Der Verfasser, Dr. Otto Fränkl, war jahrzehntelang Vorsitzender des Paracelsus-Zweiges in Basel und Mentor des späteren Zweigleiters René Harrer. Im Nachlassstreit führte er einen fanatischen Kampf gegen Marie Steiner. Sein damaliges Memorandum geistert noch heute in manchem Köpfen herum. Den vollständigen Text seines Berichtes finden Sie als PDF-Datei hier.

Ita Wegman schrieb am 28.6.1925 im Nachrichtenblatt:

An die Mitglieder: Mit den Leitsätzen, die ich im Sinne Dr. Steiners führen wollte, wurden bei den Mitgliedern dreierlei Stimmungen aufgeweckt: Eine stark positive Bejahung, die von allen Seiten sich kund gab, eine freudige zuversichtliche Stimmung, die vertrauensvoll dem Vorstand sich zuwendete, bereit, mitzuhelfen, mitzutragen die ungeheuren Aufgaben, welche dem Vorstand zugefallen waren nach dem Tode des geliebten Meisters und Führers; zweitens eine negative Einstellung einer kleinen Gruppe von Menschen, die voller Skepsis sich demjenigen entgegenstellten, was mutvoll vorwärts gehen wollte; drittens eine noch kleinere Gruppe, die anfing zu schimpfen, unflätig zu schimpfen, Persönlichkeiten beschimpfend, dabei ganz und gar vergessend die hehre Persönlichkeit Rudolf Steiners, der wohl wusste, was er tat, als er die Mitglieder des Vorstandes in ihre verschiedenen Funktionen einsetzte, ihn dadurch angreifend, weil sie zweifelten an seiner Einsicht.

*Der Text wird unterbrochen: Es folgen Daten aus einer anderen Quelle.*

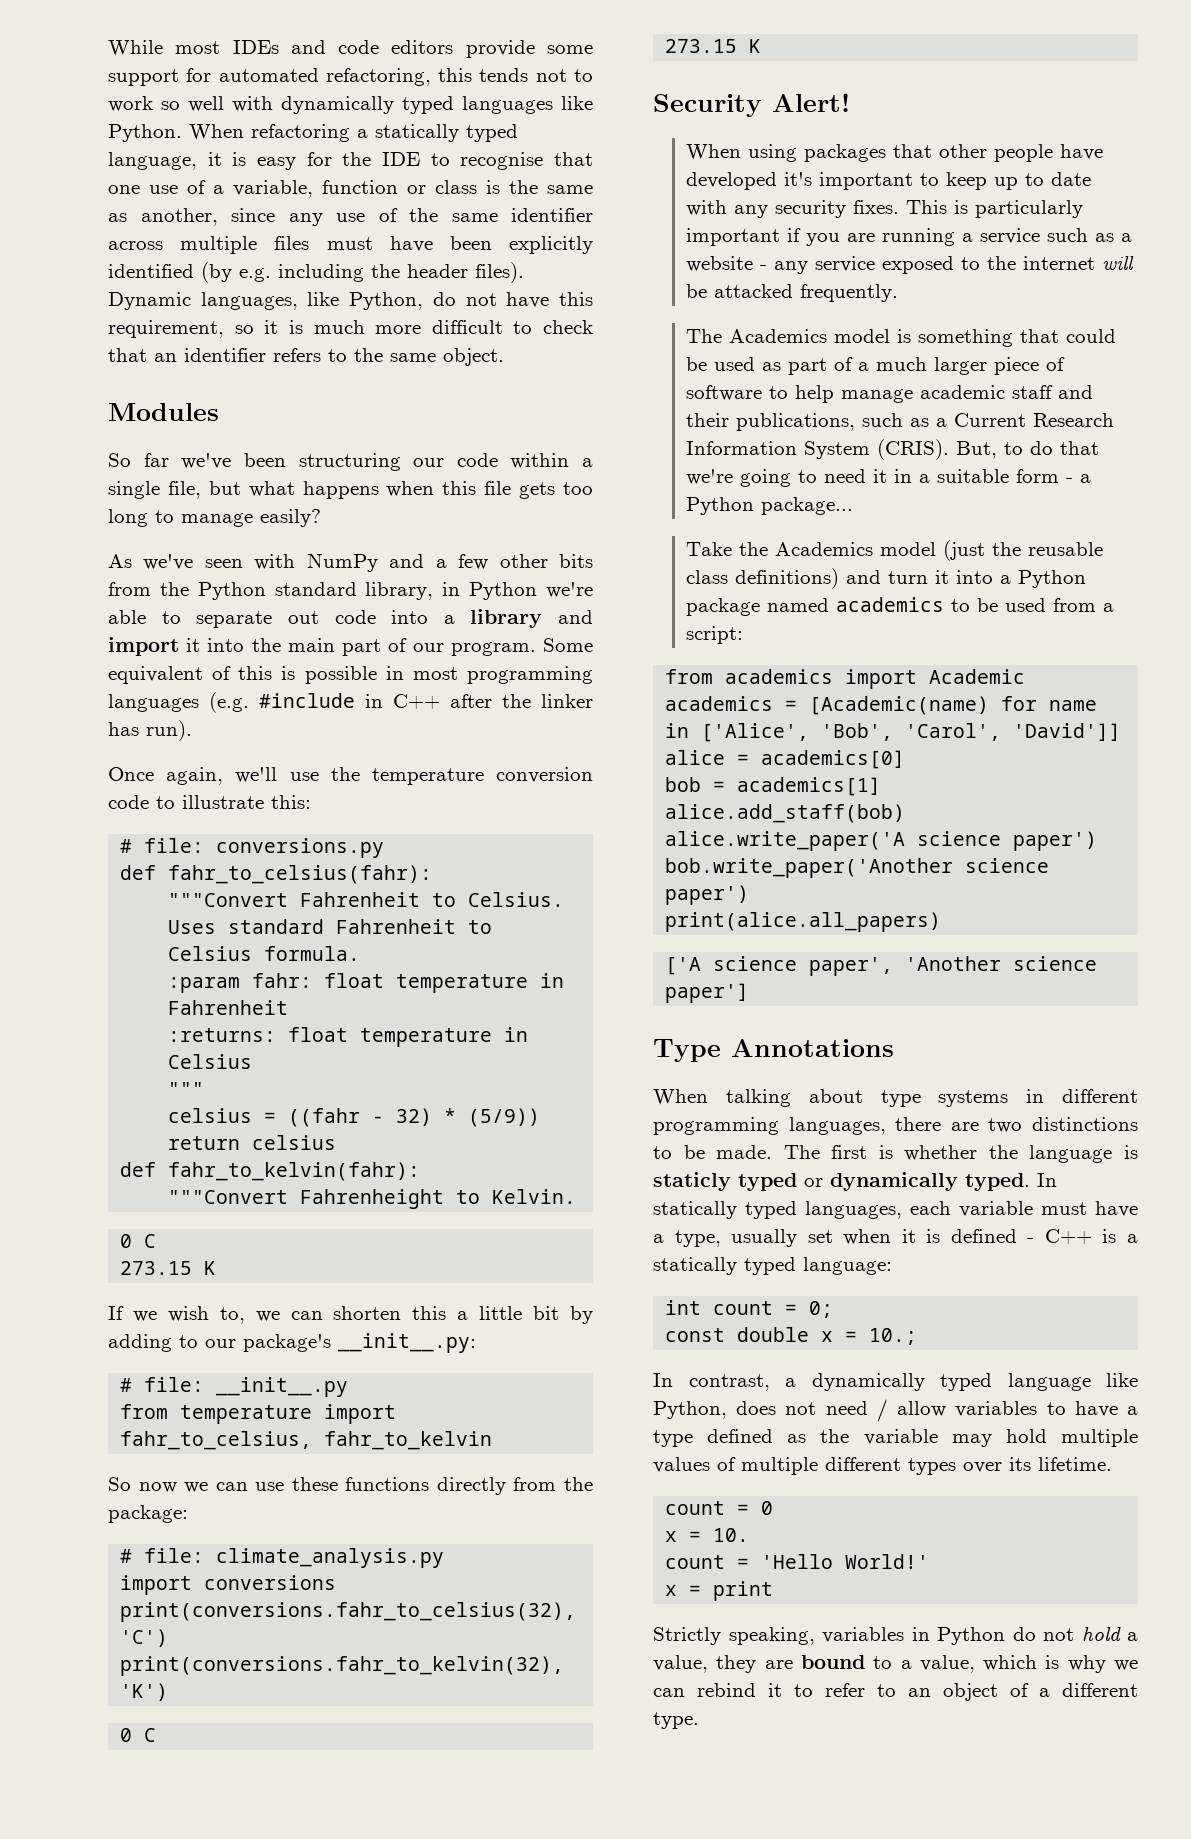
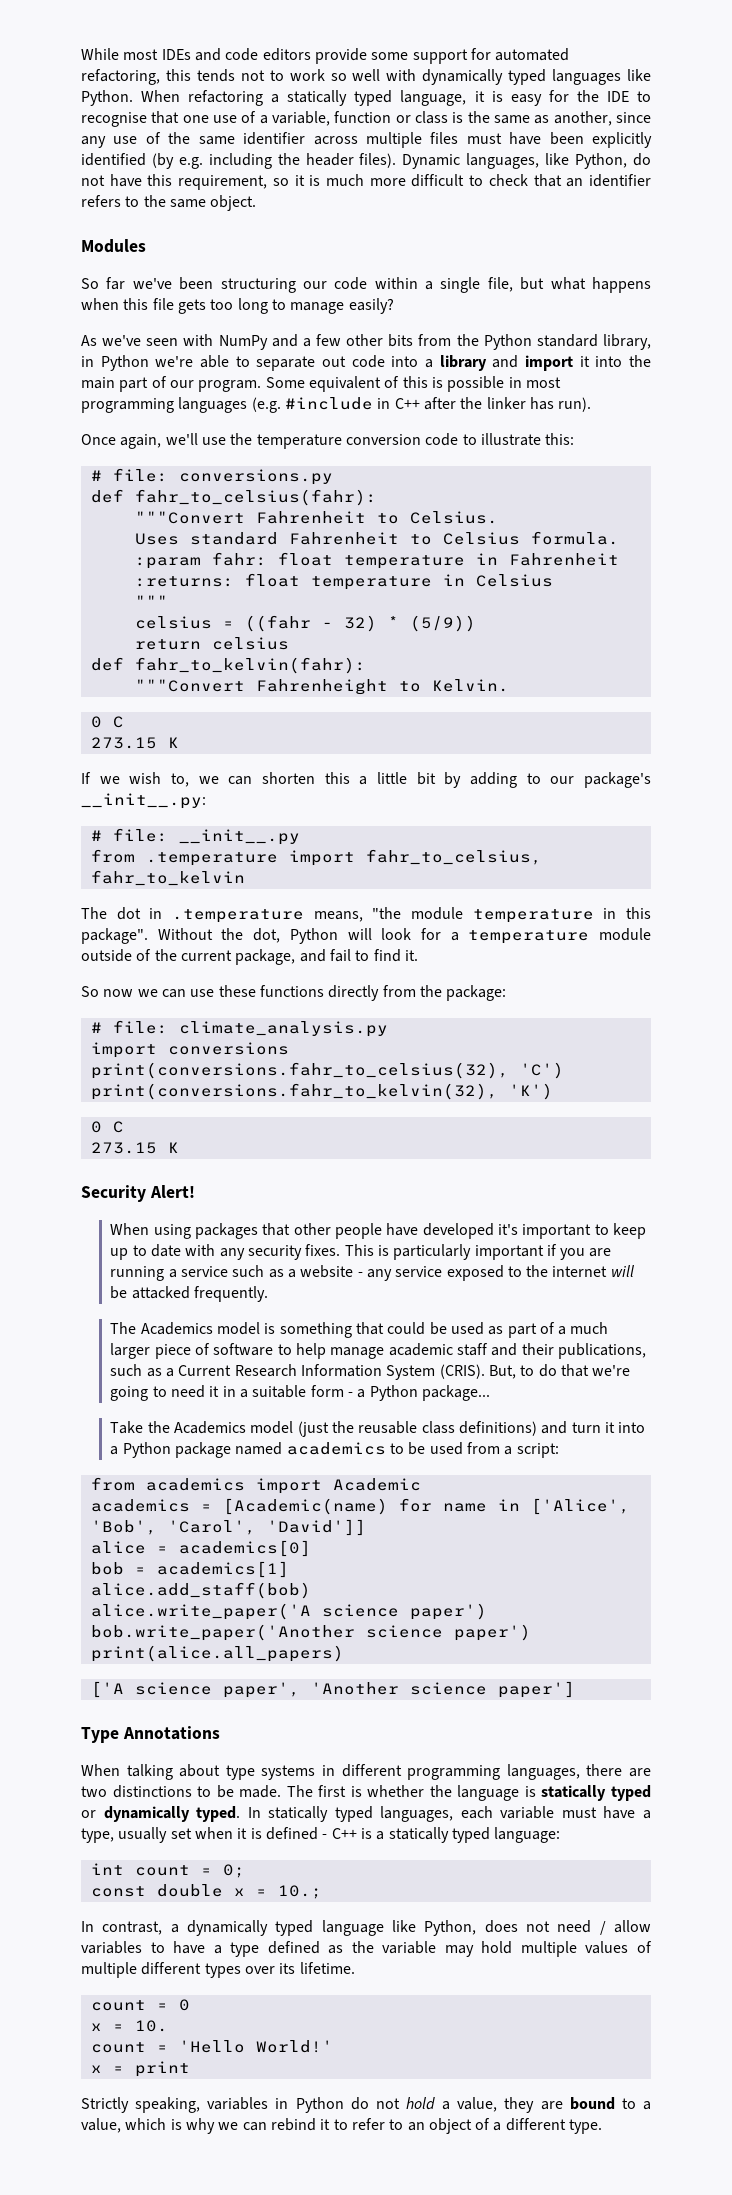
[180,1405,313,1424] temperature -> [145,852,278,866] .temperature
(493, 1440) none -> [81,907,651,923] [81,928,651,944] [81,949,418,965] // The dot in .temperature means, "the module temperature in this package". Without the dot, Python will look for a temperature module outside of the current package, and fail to find it.
[653,1172,731,1191] staticly -> [541,1785,607,1801] statically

Dies die Reaktion Ita Wegmans auf Einwände gegen ihre Fortführung der Leitsätze Rudolf Steiners nach dessen Tod. Ihre Entgegnung zeigt bereits den urphänomenalen Dreh auf, mit dem einzelne der damaligen Vorstandsmitglieder versucht haben, sich wegen der Berufung in den Vorstand als von Rudolf Steiner "Auserwählte" zu betrachten. Die ernüchternde Tatsache, dass er letztlich niemanden als "Nachfolger" (zur Leitung der Hochschule) benannt hat, wird geflissentlich ignoriert. Jegliches Pochen auf eine solche Auserwähltheit bestätigt nur die Verblendung und den Grössenwahn des Betreffenden.

Auf der ersten Generalversammlung der AAG, die am 29. Dezember 1925 stattfand, schlug Friedrich Rittelmeyer Albert Steffen als ersten Vorsitzenden vor:

Sowohl als Dichter wie als Vorsitzender der AAG ist uns Albert Steffen schlechthin ein Unersetzlicher. Und so geht unser starker Wunsch zu ihm hin: Albert Steffen sei der AAG, der ihn das Karma, der ihn das Karma der Führermächte, der ihn Rudolf Steiner selbst schenkt, sei er ein Vorsitzender im Geiste Rudolf Steiners… Albert Steffen möchte bei all dem, was ihm an Schwerem in seiner verantwortungsvollen Aufgabe zukommt, immer aus dem Hintergrund heraus spüren: wir wissen, was wir an dir haben! Wir danken es dir, und wir werden es unterstützen, so viel wir irgend können…

Albert Steffen nahm den Vorschlag an, musste aber offen bekennen: meine Fähigkeiten [sind] nicht so umfassende, dass sie das gewaltige Werk, das sich innerhalb der AG gliedert, überschauen können, d.h. wirklich geistig vorsitzend da sein, ich kann das eigentlich im Grunde nicht.

Bis Ende des Jahres, könnte man hoffen, sei der durch den Tod Rudolf Steiners erlittene Schock bei diesem Seelsorger überwunden gewesen. Leider nicht. Da wirkt selbst die (echte?) Bescheidenheit Albert Steffens sympathischer.